[infinispan-issues] [JBoss JIRA] (ISPN-1103) Soft schema-based storage

Randall Hauch (Commented) (JIRA) jira-events at lists.jboss.org
Thu Oct 13 10:11:16 EDT 2011


    [ https://issues.jboss.org/browse/ISPN-1103?page=com.atlassian.jira.plugin.system.issuetabpanels:comment-tabpanel&focusedCommentId=12634598#comment-12634598 ] 

Randall Hauch commented on ISPN-1103:
-------------------------------------

The design has been evolving, and I've been pushing (overwriting) new versions of the branch. Here's a summary of the basic design:

The primary goal is to enable storing dynamically-structured values with metadata, and to also enable describing the structure of each value (and metadata) using a schema-based approach. [JSON|http://json.org] documents provide an excellent way to offer structure that is extremely flexible, while [JSON Schema|http://json-schema.org/] offers a way to define the structure of JSON documents in a way that can be easily validated. (Note that a JSON Schema is just a JSON document that conforms to the JSON meta-schema, which is rich enough to be self-describing. It's actually a very nice specification.)

Manik originally suggested storing the metadata and value (henceforth referred to as 'content') as strings, but doing so would mean that in order to access any information within the metadata or content, the JSON strings would first need to be parsed into an in-memory representation. Plus, if the content is to be modified, the JSON document would need to be modified and written as a string before being stored. This parsing and writing would become prohibitive.

Since Infinispan is essentially an large heap of memory, it makes far more sense to represent the content and metadata as _in-memory documents_, as long as the in-memory representation were compatible with JSON, were easy to use, and could be validated using JSON Schemas. Additionally, if the representation also supported [BSON|http://bsonspec.org] data types (e.g., binary values, UUIDs, dates, regular expressions, etc.), more types of user-content could be supported (including just raw binary data). These in-memory documents could at any time be read from or written to JSON or BSON formats. Having the schematic values be _delta-aware_ with _fine-grained locking_ (see ISPN-1115) would provide significant advantages w/r/t performance and concurrency. (Note that efficient support for delta-aware means that the schematic value can capture the changes made to the documents by client application and use those changes as the delta, rather than having to compare the changed document to a prior version to compute the changes.)

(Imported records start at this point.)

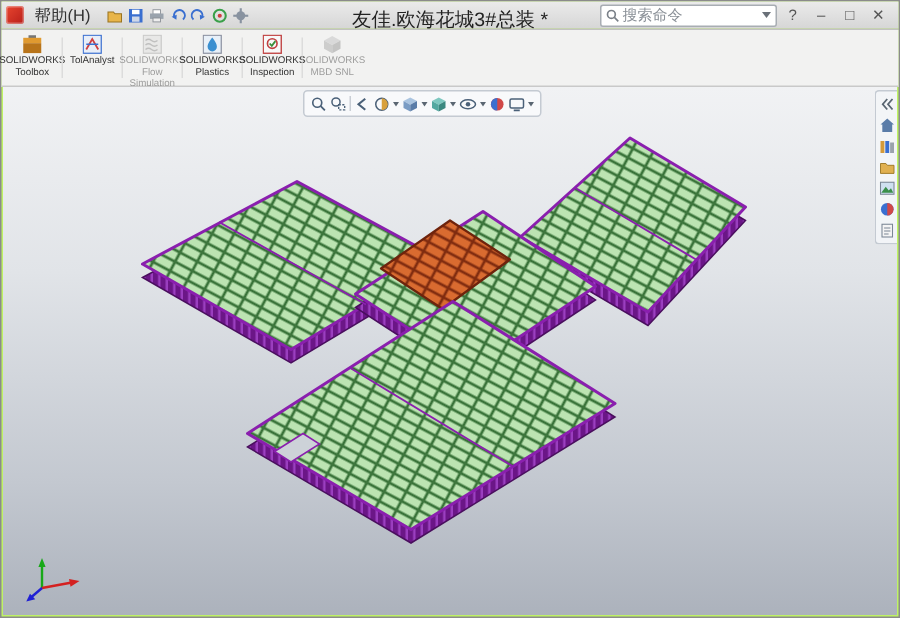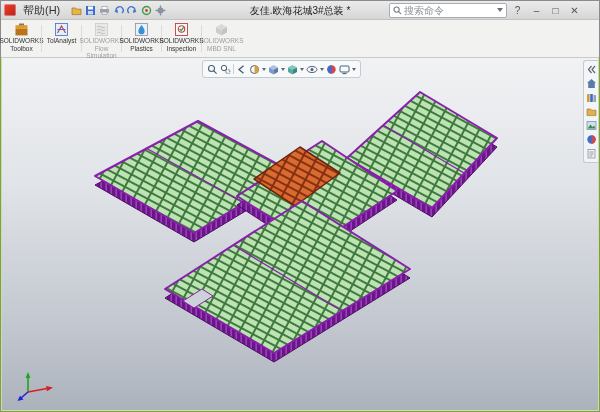--- a/index.html
+++ b/index.html
@@ -12,7 +12,7 @@
   .menu-item{padding:0 7px;white-space:nowrap;}
   .qat{display:flex;align-items:center;gap:3px;margin-left:4px;}
   .qat svg{display:block;}
-  .win-title{position:absolute;left:50%;top:3px;transform:translateX(-50%);font-size:10px;color:#222;white-space:nowrap;}
+  .win-title{position:absolute;left:50%;top:3px;transform:translateX(-50%);font-size:13px;color:#222;white-space:nowrap;}
   .tb-right{margin-left:auto;display:flex;align-items:center;gap:2px;padding-right:16px;}
   .searchbox{display:flex;align-items:center;width:118px;height:15px;background:#fff;border:1px solid #a8adb3;border-radius:2px;padding:0 3px;box-sizing:border-box;}
   .searchbox input{border:none;outline:none;flex:1;font-size:10px;color:#333;min-width:0;background:transparent;font-family:"Liberation Sans",sans-serif;}

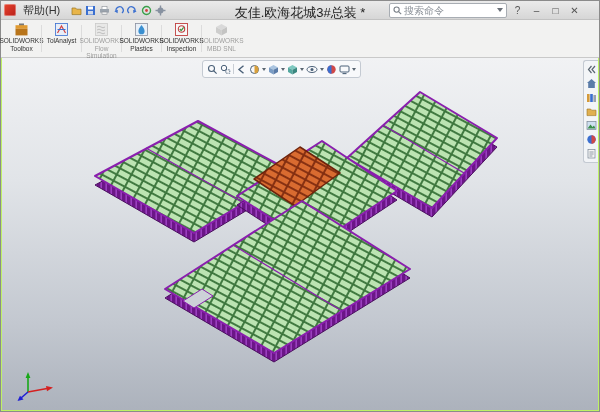--- a/index.html
+++ b/index.html
@@ -13,7 +13,7 @@
   .qat{display:flex;align-items:center;gap:3px;margin-left:4px;}
   .qat svg{display:block;}
   .win-title{position:absolute;left:50%;top:3px;transform:translateX(-50%);font-size:13px;color:#222;white-space:nowrap;}
-  .tb-right{margin-left:auto;display:flex;align-items:center;gap:2px;padding-right:16px;}
+  .tb-right{margin-left:auto;display:flex;align-items:center;gap:2px;padding-right:5px;}
   .searchbox{display:flex;align-items:center;width:118px;height:15px;background:#fff;border:1px solid #a8adb3;border-radius:2px;padding:0 3px;box-sizing:border-box;}
   .searchbox input{border:none;outline:none;flex:1;font-size:10px;color:#333;min-width:0;background:transparent;font-family:"Liberation Sans",sans-serif;}
   .searchbox input::placeholder{color:#8a9097;}

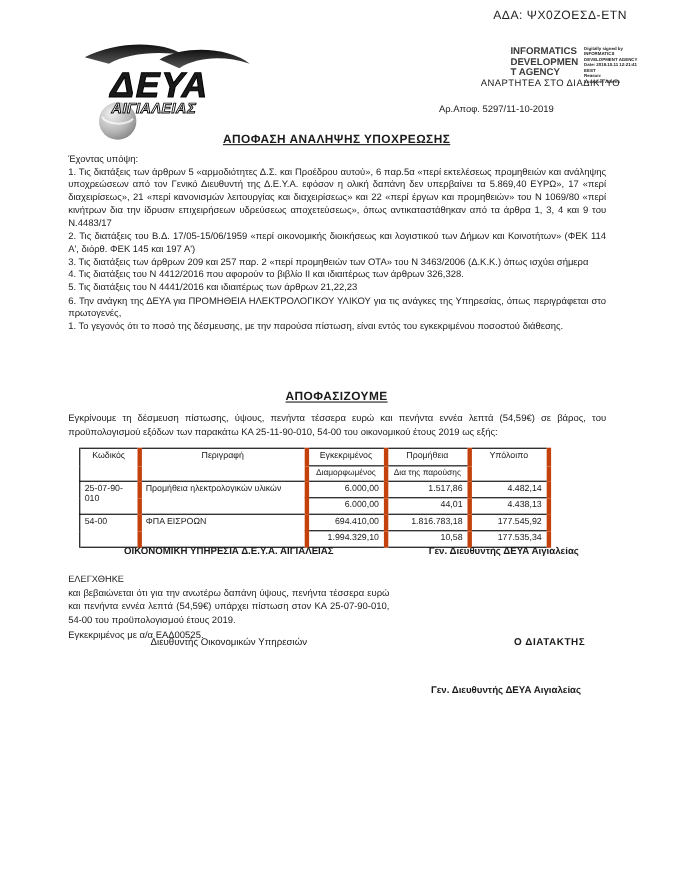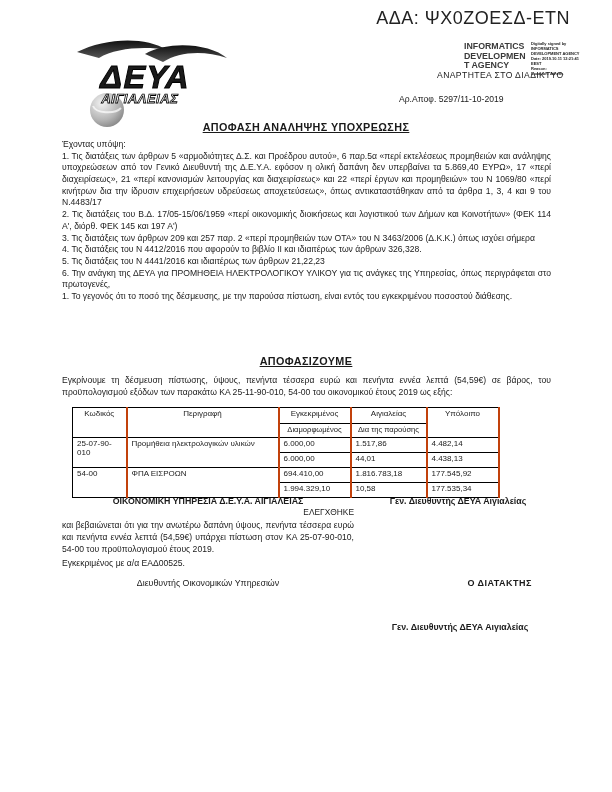--- a/index.html
+++ b/index.html
@@ -9,7 +9,7 @@
     overflow:hidden;
   }
   .abs{position:absolute;}
-  .ada{top:8px;right:42px;font-size:18px;letter-spacing:.5px;color:#222;}
+  .ada{top:8px;right:42px;font-size:11px;letter-spacing:.5px;color:#222;}
   .logo{left:75px;top:36px;}
   .idastack{left:464px;top:42px;width:64px;font-size:8.8px;font-weight:bold;color:#3a3a3a;line-height:1.08;word-break:break-all;}
   .stamp{left:531px;top:41px;width:78px;font-size:4px;line-height:1.25;color:#222;font-weight:bold;}

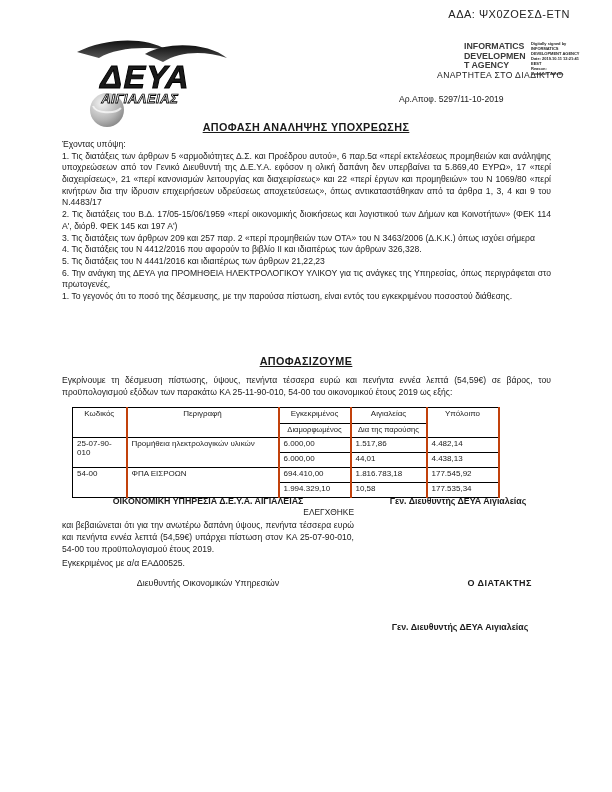--- a/index.html
+++ b/index.html
@@ -22,7 +22,7 @@
   .decide-text{left:62px;top:374px;width:489px;font-size:8.6px;line-height:1.4;text-align:justify;}
   table.budget{left:72px;top:407px;border-collapse:collapse;table-layout:fixed;font-size:8px;}
   table.budget{position:absolute;}
-  table.budget td,table.budget th{border-left:1px solid #000;border-right:2px solid #c2410c;padding:1px 4px;font-weight:normal;vertical-align:top;}
+  table.budget td,table.budget th{border-left:1px solid #000;border-right:4px solid #c2410c;padding:1px 4px;font-weight:normal;vertical-align:top;}
   table.budget{border:1.5px solid #000;}
   .c-code{width:54px;}
   .c-desc{width:152px;}

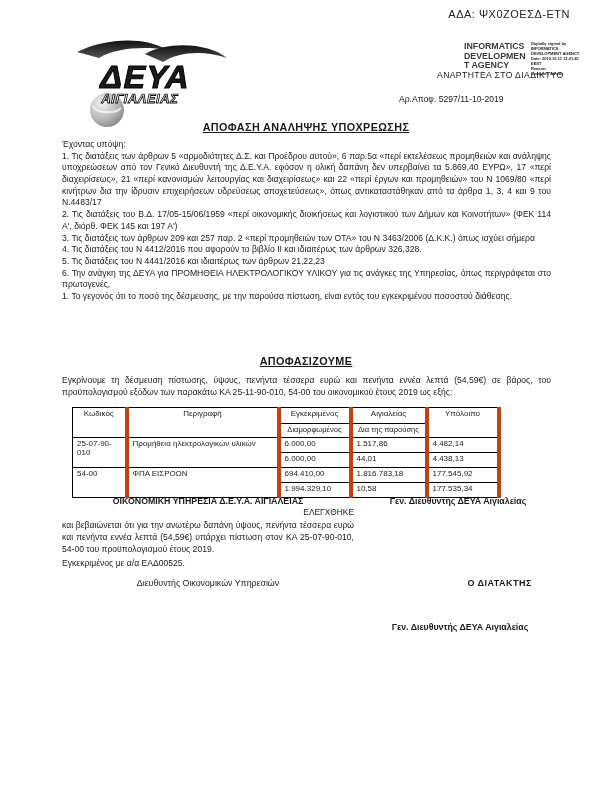--- a/index.html
+++ b/index.html
@@ -123,7 +123,7 @@
       <th>Κωδικός</th>
       <th>Περιγραφή</th>
       <th class="bb">Εγκεκριμένος</th>
-      <th class="bb">Αιγιαλείας</th>
+      <th class="bb">Προμήθεια</th>
       <th>Υπόλοιπο</th>
     </tr>
     <tr class="sub-row">

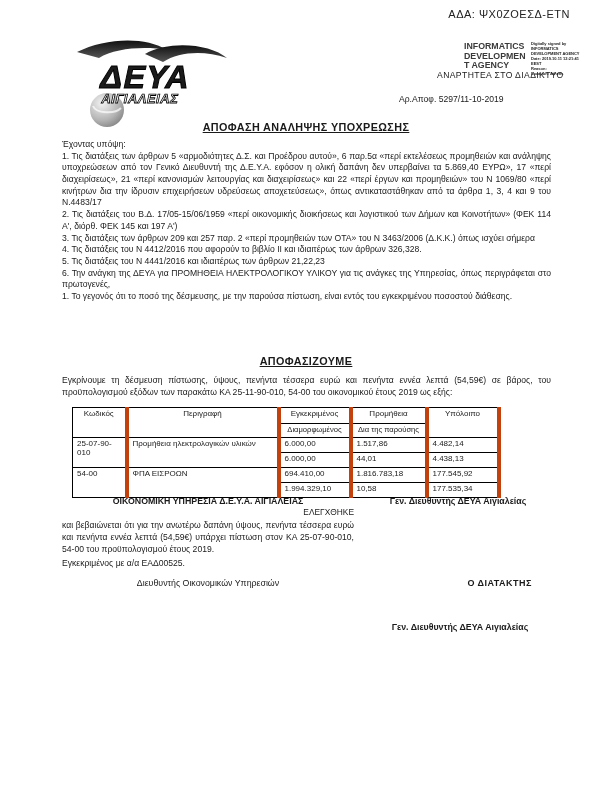--- a/index.html
+++ b/index.html
@@ -32,7 +32,7 @@
   .th-row th{text-align:center;height:13px;}
   .bb{border-bottom:1px solid #000 !important;}
   .sub-row td{text-align:center;font-size:7.6px;height:11px;}
-  .num{height:12px;}
+  .num{text-align:right;height:12px;}
   .codecell{vertical-align:top;}
   .footer-left{left:62px;top:496px;width:292px;}
   .footer-right{left:358px;top:496px;width:200px;text-align:center;}

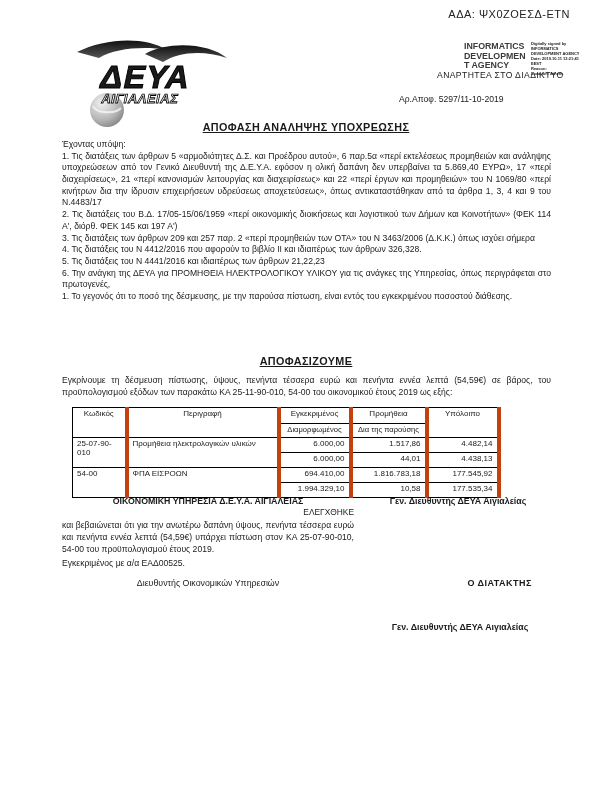--- a/index.html
+++ b/index.html
@@ -37,7 +37,7 @@
   .footer-left{left:62px;top:496px;width:292px;}
   .footer-right{left:358px;top:496px;width:200px;text-align:center;}
   .f-title{font-weight:bold;font-size:8.8px;text-align:center;margin:0;}
-  .f-checked{font-size:8.4px;text-align:right;margin:1px 0 2px 0;}
+  .f-checked{font-size:8.4px;text-align:left;margin:15px 0 2px 0;}
   .f-cert{font-size:8.6px;line-height:1.42;text-align:justify;margin:0;}
   .f-reg{font-size:8.6px;margin:2px 0 0 0;}
   .f-role-left{left:108px;top:578px;width:200px;text-align:center;font-weight:normal;font-size:8.8px;}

Using an in-memory representation also means that the content and metadata need not be stored as separate objects, but could instead be represented by a single document that is conceptually:

{code}
{
   "metadata" : {
      /* metadata as a nested document */
   }
   "content" : /* user's content, as a nested document or binary value */ 
}
{code}

This is the approach taken by the current design. The primary packages are:

* org.infinispan.schematic
* org.infinispan.schematic.document
* org.infinispan.schematic.internal.*

The first two packages contain the public API, whereas all implementation-specific classes are contained within the "internal" packages.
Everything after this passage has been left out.